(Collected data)
· · · · · · ·
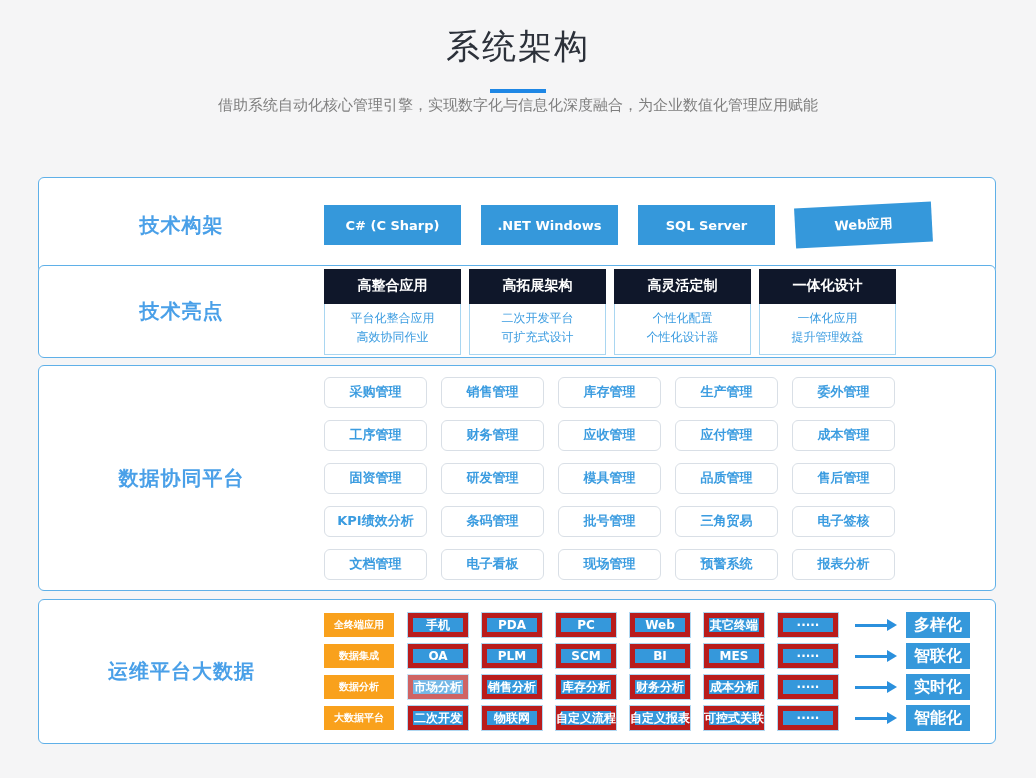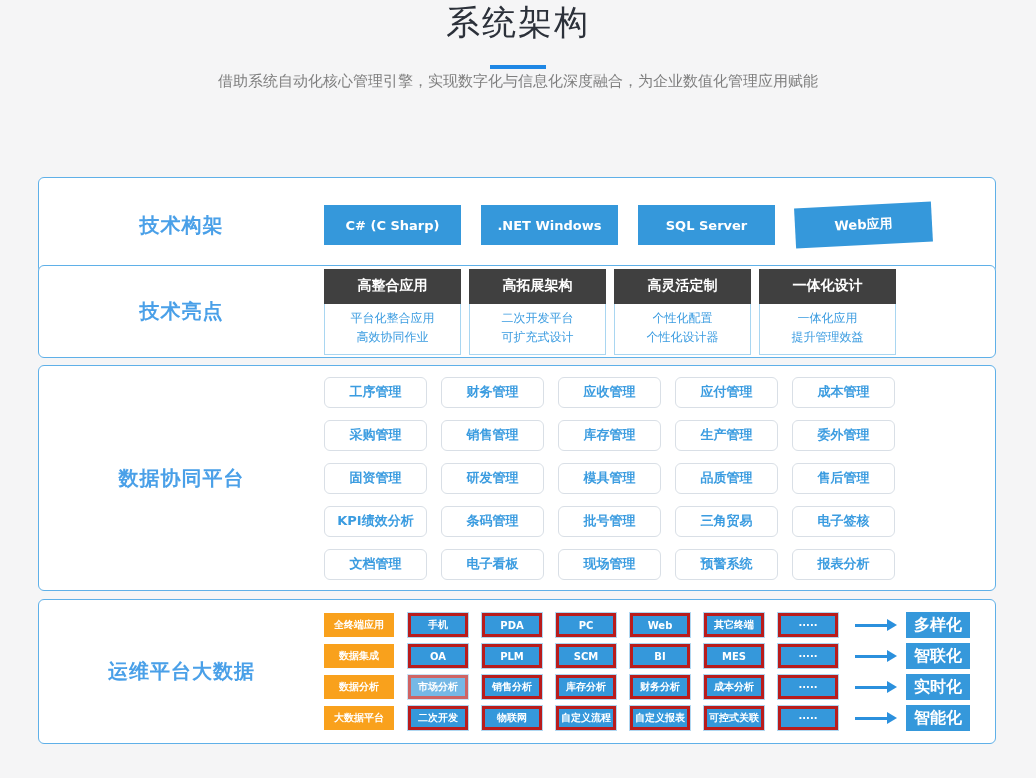--- a/index.html
+++ b/index.html
@@ -2,21 +2,21 @@
 <html><head>
 <meta charset="utf-8">
 <style>
   html,body{margin:0;padding:0}
   body{
     width:1036px;height:778px;position:relative;overflow:hidden;
     background:#f5f5f6;
     font-family:"DejaVu Sans","Liberation Sans",sans-serif;
   }
   
-  .hdr{text-align:center;}
+  .hdr{text-align:center;padding-top:24px}
   .hdr h1{margin:0;font-size:34px;font-weight:normal;color:#2c313a;letter-spacing:2px}
   .hdr .underline{width:56px;height:4px;background:#1e87e5;margin:19px auto 0}
   .hdr .subtitle{margin:3px 0 0;font-size:15px;color:#7e7e7e}
   
   .panel{
     position:absolute;left:38px;width:958px;box-sizing:border-box;
     background:#fff;border:1px solid #5fb0e8;border-radius:6px;
     display:flex;align-items:center;
   }
   .label-zone{
@@ -31,21 +31,21 @@
   .p1-content{display:flex;align-items:center;gap:20px}
   .btn-solid{
     width:137px;height:40px;background:#3598db;color:#fff;
     font-size:13px;font-weight:bold;display:flex;align-items:center;justify-content:center;
   }
   .btn-solid:last-child{transform:rotate(-3deg)}
   
   .p2-content{display:flex;align-items:flex-start;gap:8px}
   .card{width:137px}
   .card-header{
-    height:35px;background:#404040;color:#fff;font-size:14px;font-weight:bold;
+    height:35px;background:#0f172a;color:#fff;font-size:14px;font-weight:bold;
     display:flex;align-items:center;justify-content:center;
   }
   .card-body{border:1px solid #a9d6f1;border-top:none;padding:5px 4px 7px;text-align:center;background:#fff}
   .card-line{font-size:12px;color:#3b9ce0;line-height:19px}
   
   .p3-content{display:flex;flex-direction:column;gap:12px}
   .grid-row{display:flex;gap:14px}
   .chip{
     width:103px;height:31px;box-sizing:border-box;background:#fff;
     border:1px solid #d9dfe6;border-radius:6px;
@@ -54,22 +54,22 @@
   }
   
   .p4-content{display:flex;flex-direction:column;gap:5px}
   .p4-row{display:flex;align-items:center;gap:14px}
   .tag{
     width:70px;height:24px;background:#f9a11c;color:#fff;
     font-size:10px;font-weight:bold;display:flex;align-items:center;justify-content:center;
   }
   .mini{
     width:60px;height:24px;box-sizing:border-box;background:#3598db;
-    border:3px solid #b91c1c;outline:1px solid #b0d7f1;
-    color:#fff;font-size:10px;font-weight:bold;
+    border:5px solid #b91c1c;outline:1px solid #b0d7f1;
+    color:#fff;font-size:12px;font-weight:bold;
     display:flex;align-items:center;justify-content:center;white-space:nowrap;
   }
   
   .p4-row:nth-child(3) > .mini:nth-child(2){opacity:.68}
   .arrow{position:relative;width:34px;height:3px;background:#2b90dd;margin:0 3px;flex:0 0 34px}
   .arrow::after{
     content:"";position:absolute;right:-8px;top:-5px;width:0;height:0;
     border-left:10px solid #2b90dd;border-top:6px solid transparent;border-bottom:6px solid transparent;
   }
   .result{
@@ -127,32 +127,32 @@
           <div class="card-line">提升管理效益</div>
         </div>
       </div>
     </div>
 </section>
 
 <section class="panel" id="panel3">
   <div class="label-zone">数据协同平台</div>
   <div class="p3-content">
       <div class="grid-row">
+        <div class="chip">采购管理</div>
+        <div class="chip">销售管理</div>
+        <div class="chip">库存管理</div>
+        <div class="chip">生产管理</div>
+        <div class="chip">委外管理</div>
+      </div>
+      <div class="grid-row">
         <div class="chip">工序管理</div>
         <div class="chip">财务管理</div>
         <div class="chip">应收管理</div>
         <div class="chip">应付管理</div>
         <div class="chip">成本管理</div>
-      </div>
-      <div class="grid-row">
-        <div class="chip">采购管理</div>
-        <div class="chip">销售管理</div>
-        <div class="chip">库存管理</div>
-        <div class="chip">生产管理</div>
-        <div class="chip">委外管理</div>
       </div>
       <div class="grid-row">
         <div class="chip">固资管理</div>
         <div class="chip">研发管理</div>
         <div class="chip">模具管理</div>
         <div class="chip">品质管理</div>
         <div class="chip">售后管理</div>
       </div>
       <div class="grid-row">
         <div class="chip">KPI绩效分析</div>

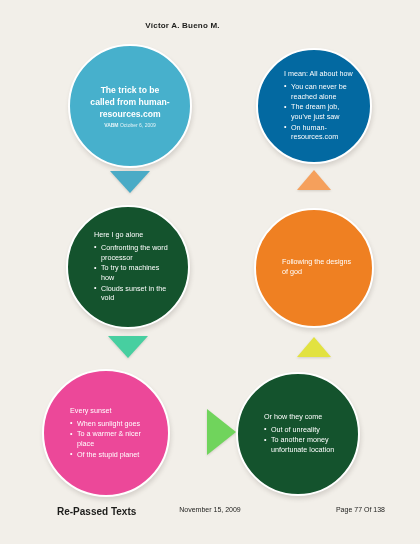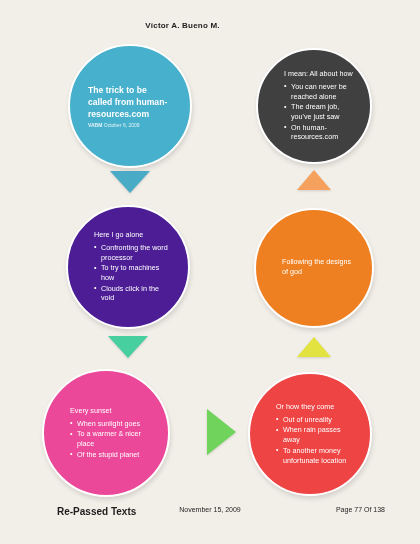--- a/index.html
+++ b/index.html
@@ -46,21 +46,21 @@
     align-items: center;
     justify-content: flex-start;
   }
   .circle-inner {
     width: 100%;
     padding: 0 14px 0 26px;
     box-sizing: border-box;
   }
   .circle-inner.centered {
     padding: 0 18px;
-    text-align: left;
+    text-align: center;
   }
 
   .c-head {
     color: #ffffff;
     font-size: 7.2px;
     line-height: 1.35;
     margin: 0 0 3px 0;
   }
   .c-head.big {
     font-size: 8.6px;
@@ -94,25 +94,25 @@
     content: "\2022";
     position: absolute;
     left: 0;
     top: -0.5px;
     font-size: 7px;
     color: #ffffff;
   }
 
   
   #circle-intro       { left: 68px;  top: 44px;  width: 124px; height: 124px; background: #47b0cc; }
-  #circle-imean       { left: 256px; top: 48px;  width: 116px; height: 116px; background: #404040; }
-  #circle-alone       { left: 66px;  top: 205px; width: 124px; height: 124px; background: #4c1d95; }
+  #circle-imean       { left: 256px; top: 48px;  width: 116px; height: 116px; background: #0369a1; }
+  #circle-alone       { left: 66px;  top: 205px; width: 124px; height: 124px; background: #14532d; }
   #circle-designs     { left: 254px; top: 208px; width: 120px; height: 120px; background: #ef8022; }
   #circle-sunset      { left: 42px;  top: 369px; width: 128px; height: 128px; background: #ec4899; }
-  #circle-howtheycome { left: 248px; top: 372px; width: 124px; height: 124px; background: #ef4444; }
+  #circle-howtheycome { left: 236px; top: 372px; width: 124px; height: 124px; background: #14532d; }
 
   
   .tri {
     position: absolute;
     width: 0;
     height: 0;
     filter: drop-shadow(0.5px 1.5px 1.2px rgba(90,80,70,0.22));
   }
   .tri-down {
     border-left: 20px solid transparent;
@@ -189,21 +189,21 @@
       </ul>
     </div>
   </div>
 
   <div class="circle" id="circle-alone">
     <div class="circle-inner">
       <p class="c-head">Here I go alone</p>
       <ul class="c-list">
         <li>Confronting the word processor</li>
         <li>To try to machines how</li>
-        <li>Clouds click in the void</li>
+        <li>Clouds sunset in the void</li>
       </ul>
     </div>
   </div>
 
   <div class="circle" id="circle-designs">
     <div class="circle-inner">
       <p class="c-head">Following the designs of god</p>
     </div>
   </div>
 
@@ -216,21 +216,20 @@
         <li>Of the stupid planet</li>
       </ul>
     </div>
   </div>
 
   <div class="circle" id="circle-howtheycome">
     <div class="circle-inner">
       <p class="c-head">Or how they come</p>
       <ul class="c-list">
         <li>Out of unreality</li>
-        <li>When rain passes away</li>
         <li>To another money unfortunate location</li>
       </ul>
     </div>
   </div>
 
   <div class="tri tri-down" id="arrow-intro-to-alone"></div>
   <div class="tri tri-up" id="arrow-imean-to-designs"></div>
   <div class="tri tri-down" id="arrow-alone-to-sunset"></div>
   <div class="tri tri-up" id="arrow-designs-to-how"></div>
   <div class="tri tri-right" id="arrow-sunset-to-how"></div>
· · · · · · ·
• Work to complete: Go through the entries and count the lines where the word "padding" appears; give only the count.

• Your response: 5